### Data to process ###

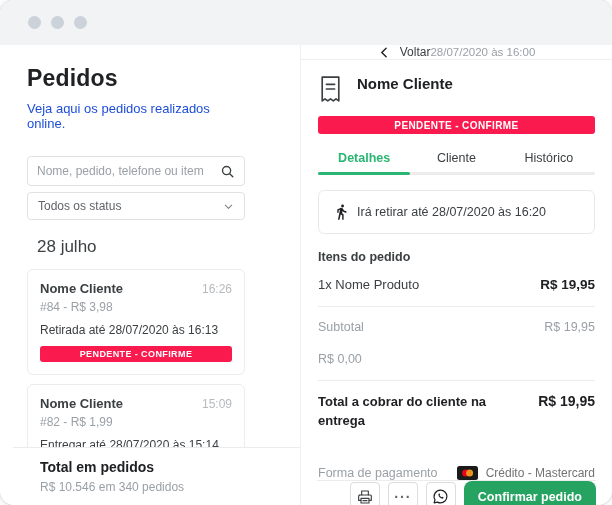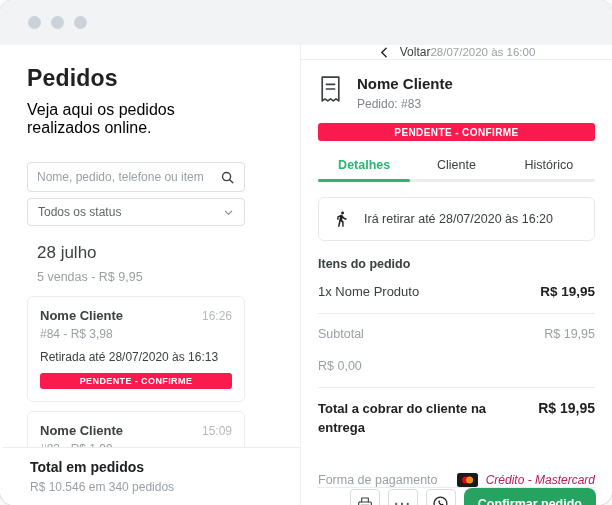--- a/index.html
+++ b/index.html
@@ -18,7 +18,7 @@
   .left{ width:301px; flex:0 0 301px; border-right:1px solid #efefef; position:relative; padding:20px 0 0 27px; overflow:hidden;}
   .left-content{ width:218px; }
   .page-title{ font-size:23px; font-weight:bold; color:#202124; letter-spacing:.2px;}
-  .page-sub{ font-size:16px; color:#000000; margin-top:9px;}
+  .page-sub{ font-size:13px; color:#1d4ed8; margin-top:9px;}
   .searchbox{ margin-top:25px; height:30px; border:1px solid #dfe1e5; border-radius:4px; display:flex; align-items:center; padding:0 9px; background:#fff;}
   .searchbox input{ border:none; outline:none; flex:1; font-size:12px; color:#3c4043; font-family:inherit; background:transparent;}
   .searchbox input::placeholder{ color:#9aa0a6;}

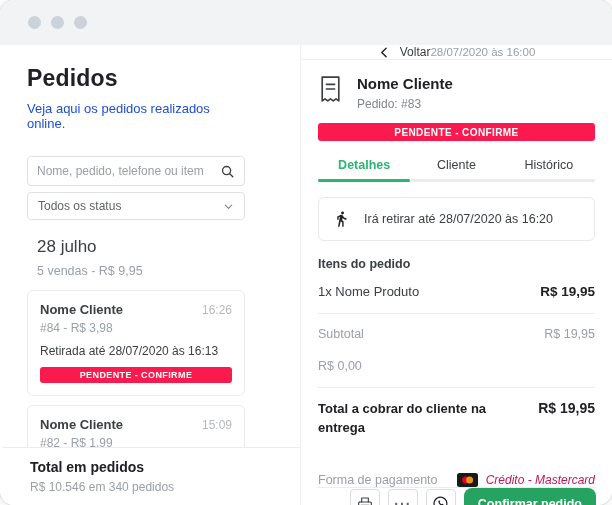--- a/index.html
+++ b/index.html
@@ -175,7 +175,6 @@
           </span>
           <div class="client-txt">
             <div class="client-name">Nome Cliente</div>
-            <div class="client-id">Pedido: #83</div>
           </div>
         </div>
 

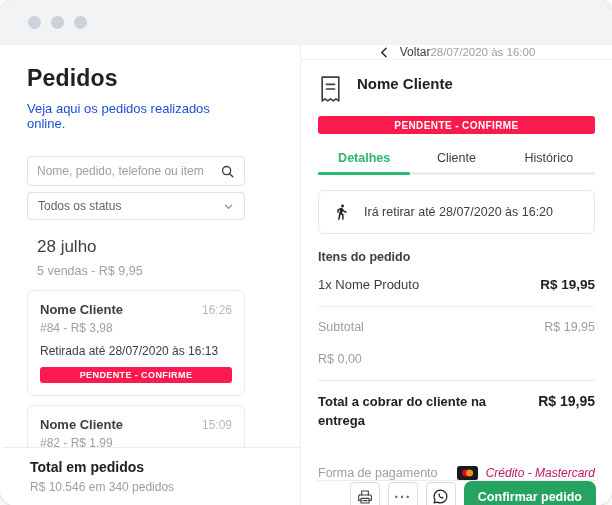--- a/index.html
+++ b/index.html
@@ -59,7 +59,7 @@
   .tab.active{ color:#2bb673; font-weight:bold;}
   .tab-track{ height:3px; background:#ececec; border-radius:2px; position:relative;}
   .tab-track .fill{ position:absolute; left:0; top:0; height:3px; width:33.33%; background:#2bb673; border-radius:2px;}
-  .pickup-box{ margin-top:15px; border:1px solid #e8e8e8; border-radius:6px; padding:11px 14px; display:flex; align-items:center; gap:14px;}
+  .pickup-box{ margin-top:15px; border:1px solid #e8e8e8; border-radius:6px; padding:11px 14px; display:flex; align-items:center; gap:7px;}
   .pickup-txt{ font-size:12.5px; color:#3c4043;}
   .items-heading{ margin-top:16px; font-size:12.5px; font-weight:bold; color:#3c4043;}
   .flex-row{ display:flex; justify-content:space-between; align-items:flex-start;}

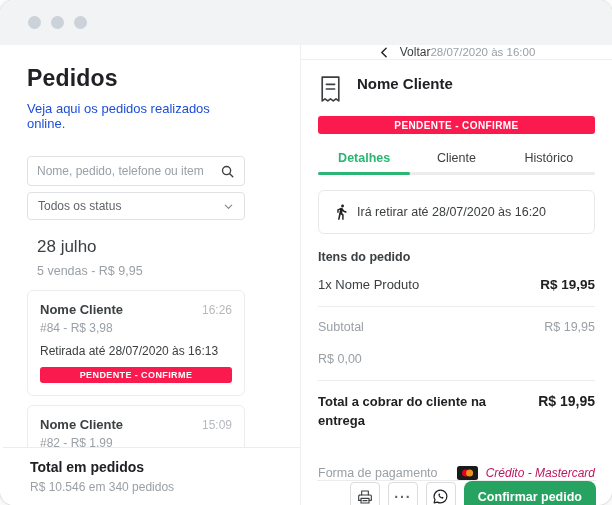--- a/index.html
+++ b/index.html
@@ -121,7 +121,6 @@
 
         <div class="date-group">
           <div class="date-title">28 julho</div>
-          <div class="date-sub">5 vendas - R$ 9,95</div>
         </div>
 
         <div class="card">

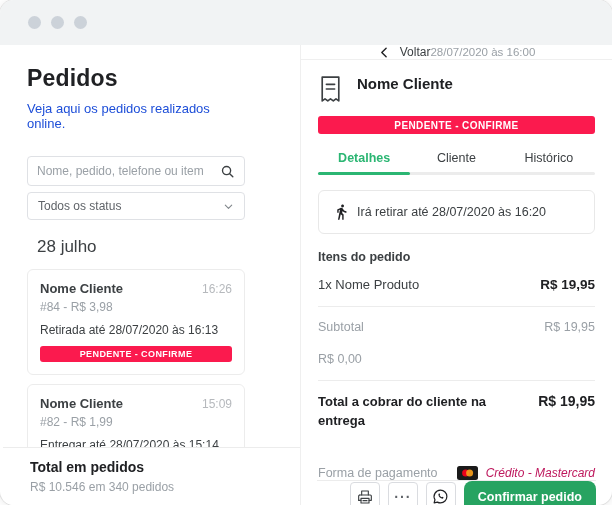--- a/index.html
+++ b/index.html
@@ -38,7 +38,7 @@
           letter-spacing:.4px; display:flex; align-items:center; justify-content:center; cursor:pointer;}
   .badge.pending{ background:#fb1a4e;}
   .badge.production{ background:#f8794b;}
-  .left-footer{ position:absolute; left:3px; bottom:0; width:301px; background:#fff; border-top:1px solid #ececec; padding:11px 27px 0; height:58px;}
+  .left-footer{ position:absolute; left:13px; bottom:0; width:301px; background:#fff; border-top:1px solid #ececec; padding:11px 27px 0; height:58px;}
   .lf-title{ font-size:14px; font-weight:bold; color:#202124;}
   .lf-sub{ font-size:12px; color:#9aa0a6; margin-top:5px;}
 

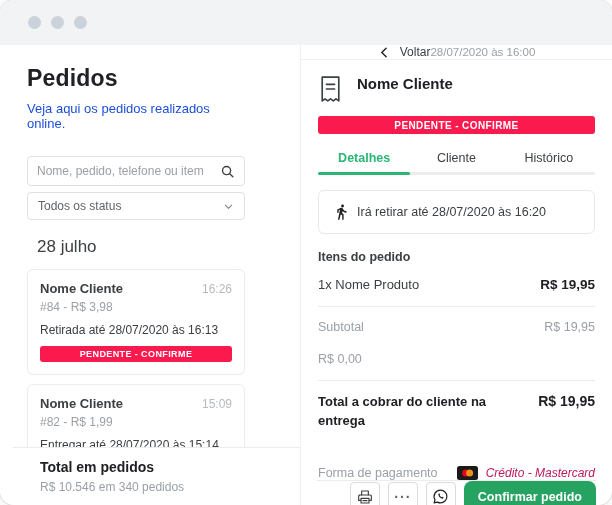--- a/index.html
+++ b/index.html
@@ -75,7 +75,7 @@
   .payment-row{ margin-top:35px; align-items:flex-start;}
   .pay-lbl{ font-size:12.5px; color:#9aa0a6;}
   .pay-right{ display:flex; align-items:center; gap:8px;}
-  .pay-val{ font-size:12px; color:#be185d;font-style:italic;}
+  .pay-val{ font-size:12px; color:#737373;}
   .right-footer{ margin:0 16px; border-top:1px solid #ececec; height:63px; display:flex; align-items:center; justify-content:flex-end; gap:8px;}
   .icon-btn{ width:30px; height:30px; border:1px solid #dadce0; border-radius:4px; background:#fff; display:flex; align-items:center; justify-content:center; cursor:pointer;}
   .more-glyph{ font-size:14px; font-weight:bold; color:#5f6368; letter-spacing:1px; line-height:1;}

###
### Data to process ###

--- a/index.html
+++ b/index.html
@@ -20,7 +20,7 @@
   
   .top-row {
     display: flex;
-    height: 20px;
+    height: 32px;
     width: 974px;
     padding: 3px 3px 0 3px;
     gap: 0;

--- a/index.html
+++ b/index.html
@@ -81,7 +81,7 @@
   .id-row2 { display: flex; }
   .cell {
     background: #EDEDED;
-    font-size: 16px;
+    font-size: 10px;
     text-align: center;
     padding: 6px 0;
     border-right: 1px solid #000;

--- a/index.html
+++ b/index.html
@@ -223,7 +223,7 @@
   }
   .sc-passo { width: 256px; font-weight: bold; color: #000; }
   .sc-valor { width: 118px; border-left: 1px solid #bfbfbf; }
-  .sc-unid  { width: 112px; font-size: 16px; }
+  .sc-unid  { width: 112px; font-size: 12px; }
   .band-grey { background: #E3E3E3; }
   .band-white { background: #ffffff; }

###

▶ **Task directions**
Everything from the line with "height:3px; background:#ececec; border-radius:2px;" through the line with "margin-top:16px; font-size:12.5px; font-weight:bold;" should be written out exactly as it appears above, end lines included, and nothing outside that range.

▶ **Exercise response**
   .tab-track{ height:3px; background:#ececec; border-radius:2px; position:relative;}
   .tab-track .fill{ position:absolute; left:0; top:0; height:3px; width:33.33%; background:#2bb673; border-radius:2px;}
-  .pickup-box{ margin-top:15px; border:1px solid #e8e8e8; border-radius:6px; padding:11px 14px; display:flex; align-items:center; gap:14px;}
+  .pickup-box{ margin-top:15px; border:1px solid #e8e8e8; border-radius:6px; padding:11px 14px; display:flex; align-items:center; gap:7px;}
   .pickup-txt{ font-size:12.5px; color:#3c4043;}
   .items-heading{ margin-top:16px; font-size:12.5px; font-weight:bold; color:#3c4043;}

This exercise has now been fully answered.